Dive Brief:
- Seattle Genetics is shutting down clinical investigations for one of its leading pipeline drugs, citing safety concerns related to a late-stage trial.
- An independent data monitoring committee with access to unblinded information from the Phase 3 CASCADE study found that acute myeloid leukemia (AML) patients receiving Seattle Genetics' vadastuximab talirine demonstrated higher rates of death than those in the control arm, according to a June 19 statement.
- In response, the West Coast drugmaker is halting enrollment and dosing for all studies of vadastuximab talirine, which include CASCADE, a couple early-stage trials also in AML and a Phase 1/2 trial testing the drug in participants with myelodysplastic syndrome (MDS).
Dive Insight:
Editor's Note: On June 20, Seattle Genetics submitted an sBLA for Adcetris in the cutaneous T-cell lymphoma indication.

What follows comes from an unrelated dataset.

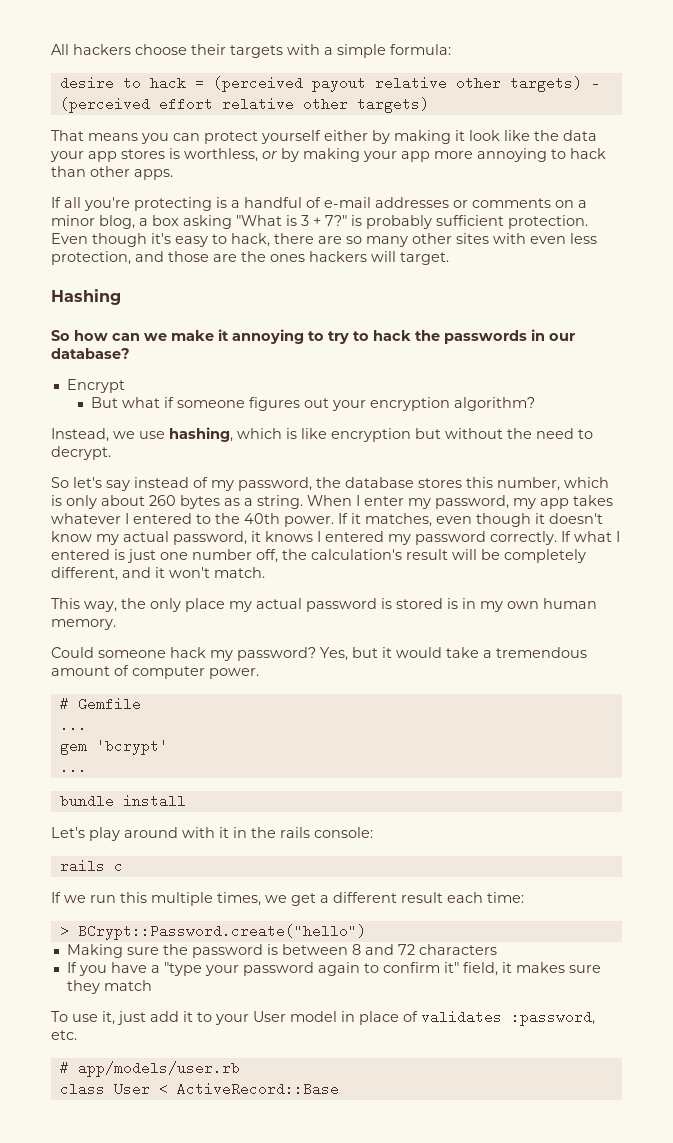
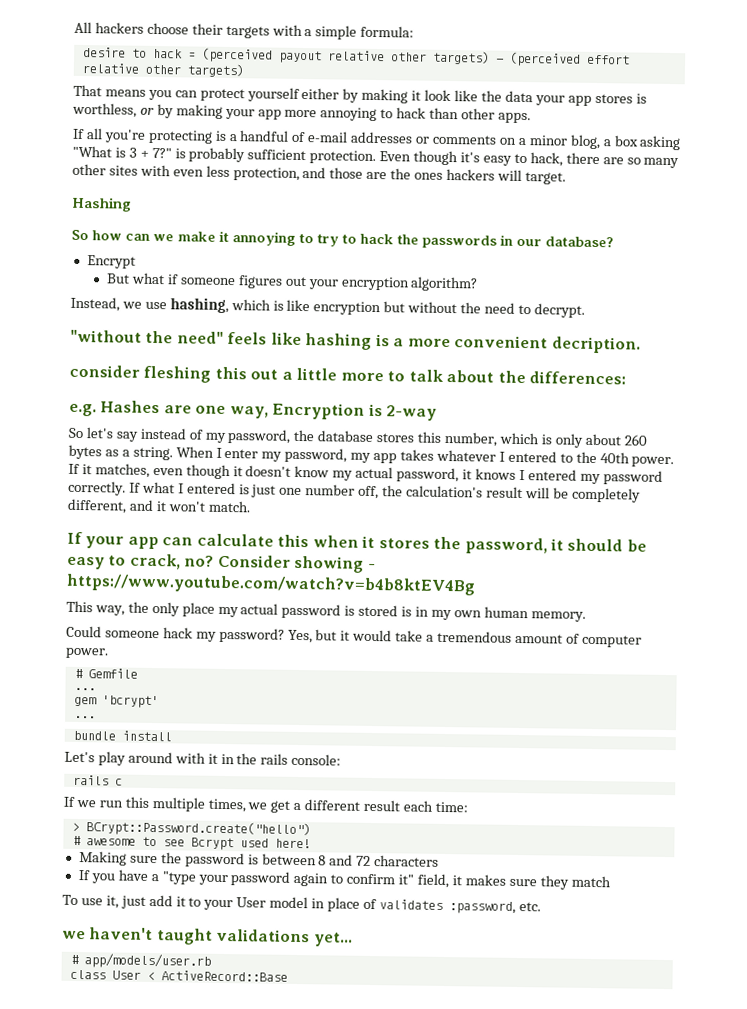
(111, 453) none -> [70,329,641,354] [69,364,627,385] [69,400,438,421] // "without the need" feels like hashing is a more convenient decription. // consider fleshing this out a little more to talk about the differences: // e.g. Hashes are one way, Encryption is 2-way
(265, 572) none -> [67,531,647,555] [67,553,376,573] [66,573,475,596] // If your app can calculate this when it stores the password, it should be easy to crack, no? Consider showing - https://www.youtube.com/watch?v=b4b8ktEV4Bg
(366, 932) none -> [71,835,311,851] // # awesome to see Bcrypt used here!
(77, 1035) none -> [62,927,353,947] // we haven't taught validations yet...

It's been somewhat of a rollercoaster 2017 for Seattle Genetics. The company hit a peak in mid-February, announcing a deal worth up to $2 billion that would give it access to an antibody drug conjugate from Immunomedics. Shortly after, however, an Immunomedics activist investor launched a campaign to prevent the sale, and ultimately succeeded.
Seattle Genetics experienced another high a few months later when the Food and Drug Administration decided to lift partial holds on two early-stage studies of vadastuximab talirine in AML. The holds were due to four hepatotoxicity-related patient deaths in a separate, Phase 1/2 trial that the company ended up scrapping.
Now, the drugmaker is yet again experiencing a fall. Its stock closed at $61.88 per share on Monday on news of the safety issues, down 4% from Friday.
"This is a disappointing and unexpected result for the CASCADE trial," Seattle Genetics CEO Clay Siegall said in the June 19 statement. "Patient safety is our highest priority, and we will closely review the data and evaluate next steps."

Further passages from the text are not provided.